Hydrilla forms dense mats of vegetation that interfere with recreation and destroy fish and wildlife habitat. Hydrilla has several advantages over other plants. It will grow with less light and is more efficient at taking up nutrients than native species. It also has extremely effective methods of propagation. Besides making seeds (seedlings are actually rarely seen in nature), it can sprout new plants from root fragments or stem fragments containing as few as two whorls of leaves. Recreational users can easily spread these small fragments from water body to water body.
However, hydrilla’s real secret to success is its ability to produce structures called turions and tubers. (Presence of these structures is also a characteristic that distinguishes this species from similar looking plants.) Turions are compact and produced along the leafy stems. They break free from the parent plant and drift or settle to the lake bottom to start new plants. They are generally about a quarter inch long, dark green, and appear spiny. Tubers are underground and form at the end of roots. They are small, potato-like or pea-like, and are usually white or yellowish. Hydrilla produces an abundance of tubers and turions in the fall and the tubers may remain dormant for several years in the sediment. The hydrilla variety found in Washington will also make tubers in the spring and will produce non-dormant turions throughout the growing season. Tubers and turions can withstand ice cover, drying, herbicides, and ingestion and regurgitation by waterfowl. One square meter of hydrilla can produce 5,000 tubers!
There are two varieties of hydrilla in the United States. Many of the plants in the southern United States are all one sex (female) and are dioecious. Dioecious plants cannot produce seed. The plants in Washington are monoecious (having both male and female flowers on the same plant) and can produce seed. In New Zealand, where hydrilla is not native, the hydrilla plants are all male. Generally, the northern-most populations of hydrilla in the United States are monoecious. Although the hydrilla in Idaho is dioecious, all of Idaho’s dioecious hydrilla populations are associated with warmer geothermal-influenced waters. Monoecious hydrilla looks and grows somewhat differently than dioecious hydrilla. It tends to have a delicate appearance and sprawls along the lake bottom. The tubers from these monoecious plants are smaller than tubers produced by their southern female relatives.
Hydrilla is a federally listed noxious weed, listed as a Class A weed on Washington’s Noxious Weed List, and is on the Washington State Department of Agriculture’s Quarantine list. Weed scientists suspect that some of the hydrilla infestations in California resulted from hydrilla tubers hitch hiking on mail order water lily rhizomes. Plant managers also speculate that Washington’s only hydrilla infestation in Pipe and Lucerne Lakes near Seattle also resulted from contaminated water lilies. Non-native water lilies were once common in these two lakes (before lake managers started herbicide treatments for hydrilla).
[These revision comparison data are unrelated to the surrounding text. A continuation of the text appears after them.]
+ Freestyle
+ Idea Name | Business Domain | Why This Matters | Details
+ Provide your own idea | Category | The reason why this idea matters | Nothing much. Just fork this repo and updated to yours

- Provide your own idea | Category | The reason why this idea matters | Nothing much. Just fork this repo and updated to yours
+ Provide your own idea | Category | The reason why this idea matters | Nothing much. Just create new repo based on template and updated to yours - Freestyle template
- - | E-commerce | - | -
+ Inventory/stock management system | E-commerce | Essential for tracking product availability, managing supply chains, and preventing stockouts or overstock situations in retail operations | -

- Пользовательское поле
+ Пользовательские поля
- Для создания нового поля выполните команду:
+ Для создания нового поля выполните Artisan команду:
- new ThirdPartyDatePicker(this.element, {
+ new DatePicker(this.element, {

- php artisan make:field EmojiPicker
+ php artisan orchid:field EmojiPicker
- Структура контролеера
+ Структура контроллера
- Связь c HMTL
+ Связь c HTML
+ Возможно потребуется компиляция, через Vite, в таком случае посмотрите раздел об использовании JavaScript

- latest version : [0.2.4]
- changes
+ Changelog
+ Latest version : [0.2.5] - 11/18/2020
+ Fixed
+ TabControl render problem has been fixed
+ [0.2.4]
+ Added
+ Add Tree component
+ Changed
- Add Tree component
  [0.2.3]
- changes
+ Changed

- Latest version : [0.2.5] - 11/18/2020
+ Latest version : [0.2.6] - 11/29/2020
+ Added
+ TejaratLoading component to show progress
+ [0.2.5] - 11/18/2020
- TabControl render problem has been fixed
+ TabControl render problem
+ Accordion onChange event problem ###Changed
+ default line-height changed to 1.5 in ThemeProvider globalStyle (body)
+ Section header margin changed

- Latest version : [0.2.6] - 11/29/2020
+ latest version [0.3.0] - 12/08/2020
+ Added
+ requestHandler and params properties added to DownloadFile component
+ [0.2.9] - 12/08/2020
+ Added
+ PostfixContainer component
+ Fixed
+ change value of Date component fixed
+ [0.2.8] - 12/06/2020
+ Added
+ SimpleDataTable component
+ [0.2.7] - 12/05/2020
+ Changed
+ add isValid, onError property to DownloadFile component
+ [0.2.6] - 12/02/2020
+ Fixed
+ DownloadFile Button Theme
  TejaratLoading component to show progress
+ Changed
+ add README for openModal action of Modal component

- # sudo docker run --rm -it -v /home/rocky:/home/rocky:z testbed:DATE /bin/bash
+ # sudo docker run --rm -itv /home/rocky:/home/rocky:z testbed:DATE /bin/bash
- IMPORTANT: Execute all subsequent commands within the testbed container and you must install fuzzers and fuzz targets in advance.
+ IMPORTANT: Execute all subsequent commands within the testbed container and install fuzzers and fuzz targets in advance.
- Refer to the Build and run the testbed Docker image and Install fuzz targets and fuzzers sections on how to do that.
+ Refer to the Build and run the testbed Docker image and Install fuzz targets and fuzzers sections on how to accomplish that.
Since the hydrilla discovery in 1995 in Pipe and Lucerne Lakes, there have been no other reports of hydrilla in Washington. State and local governments (King County and the cities of Covington and Maple Valley) are working together to eradicate the hydrilla infestation by using a combination of an aquatic herbicide called fluridone and diver and snorkeler hand removal. This is a multi-year ongoing effort because hydrilla tubers are long-lived and they do not all sprout at once. Prior to herbicide treatments (started in 1995) hydrilla densely covered the bottom of Pipe and Lucerne Lakes and had started to grow over the tops of Eurasian watermilfoil plants also in the lakes. As of 2009, surveyors have not detected any hydrilla plants in Lucerne Lake since 2004 and no hydrilla plants in Pipe Lake since 2006.
Hydrilla closely resembles two other aquatic plants found in Washington: The non-native plant Brazilian elodea – Egeria densa and the native plant American waterweed – Elodea canadensis. You can distinguish hydrilla from these look-alike species by the presence of tubers (0.2 to 0.4 inch long, off-white to yellowish, pea-like structures buried in the sediment). Neither Brazilian elodea nor waterweed has tubers.
Other characteristics to look for include:
Leaves in whorls around the stem (generally five leaves per whorl).
Serrations or small spines along the leaf edges.
The midrib of the leaf is often reddish when fresh.
We are especially concerned about new introductions of hydrilla in the Pacific Northwest. If you think that you have seen hydrilla growing in Washington, please contact Kathy Hamel ([email protected]) or Jenifer Parsons ([email protected]) immediately.
The hydrilla line drawing is the copyright property of the University of Florida Center for Aquatic Plants (Gainesville). Used with permission.
Follow This Link for Technical Information About Hydrilla
Trouble in Paradise: Factors that Impact Coral Health
Part C: Impact of Climate Change on Coral Reefs
Scientists monitor coral health in a variety of ways. Sometimes they are able to take direct measurements, but at other times they must rely on remote measurements taken by satellites or on indicators such as ocean temperature or the presence of algal blooms algal blooms: the rapid excessive growth of algae, generally caused by high nutrient levels. Algal blooms can result in decreased oxygen in a body of water when the algae die, threatening the health of local marine life..
The rise of global temperatures due to increased levels of greenhouse gases-namely carbon dioxide- in the atmosphere is a major concern around the world. But did you know that as the amount of CO2 in the atmosphere increases, the amount of CO2 in the oceans rises as well? In fact, estimates indicate that the oceans have absorbed as much as 50% of all CO2 released into the atmosphere by human activity since 1750. What does this mean for ocean life and coral reefs in particular?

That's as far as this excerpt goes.